Hak Kedaulatan Agraria Dalam Arah Geografi Ekonomi Baru.Oleh : Dede Farhan Aulawi
(Pemerhati Agraria).
Saat bumi ini dihuni oleh lebih dari 1 orang, maka permasalahan antar manusia pasti selalu ada.
Bukan sekedar masalah biasa, tetapi sebagian tidak bisa diselesaikan di luar pengadilan ataupun ditengahi oleh mediator dalam pertemuan – pertemuan mediasi. Akhirnya tentu sebagian akan berujung di meja pengadilan.
Dari sekian banyak permasalahan hukum di Indonesia, salah satu permasalahan yang menonjol terkait dengan masalah – masalah agraria atau pertanahan.
Terlebih saat semua negara mengalami kompetisi global dalam sebuah turnamen politik, sehingga batas dan aturan kompetisinya menjadi bias.

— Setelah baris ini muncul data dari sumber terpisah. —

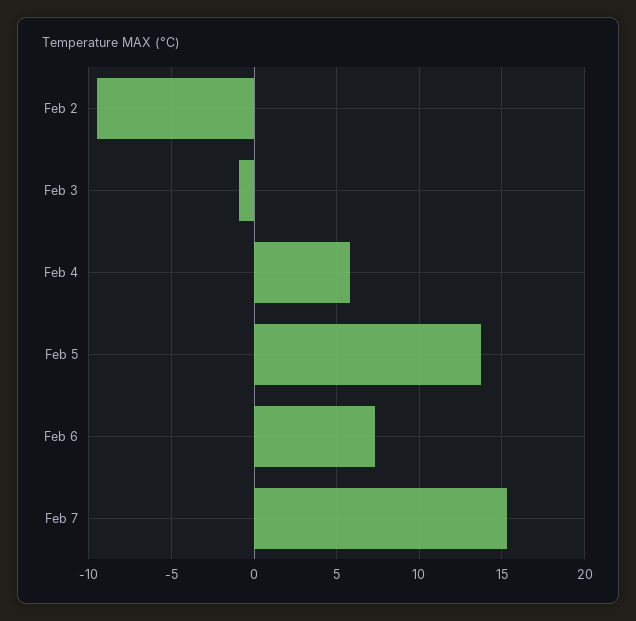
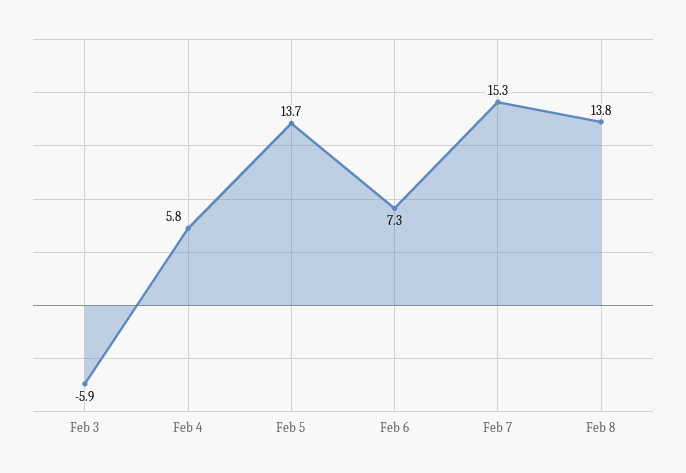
Feb 2: -9.5 -> none
Feb 3: -1 -> -5.9
Feb 8: none -> 13.8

Sebuah adagium agraria berbunyi , “ Siapa menguasai tanah, ia menguasai pangan, atau ia menguasai sarana-sarana kehidupan. Siapa menguasai sarana kehidupan, ia menguasai manusia “.
Perspektif adagium ini jika digali lebih dalam, muatanya tidak lepas dari pertarungan politik dan kekuasaan, sehingga perebutan dan penguasaan tanah menjadi salah satu alat untuk saling menguasai satu sama lainnya.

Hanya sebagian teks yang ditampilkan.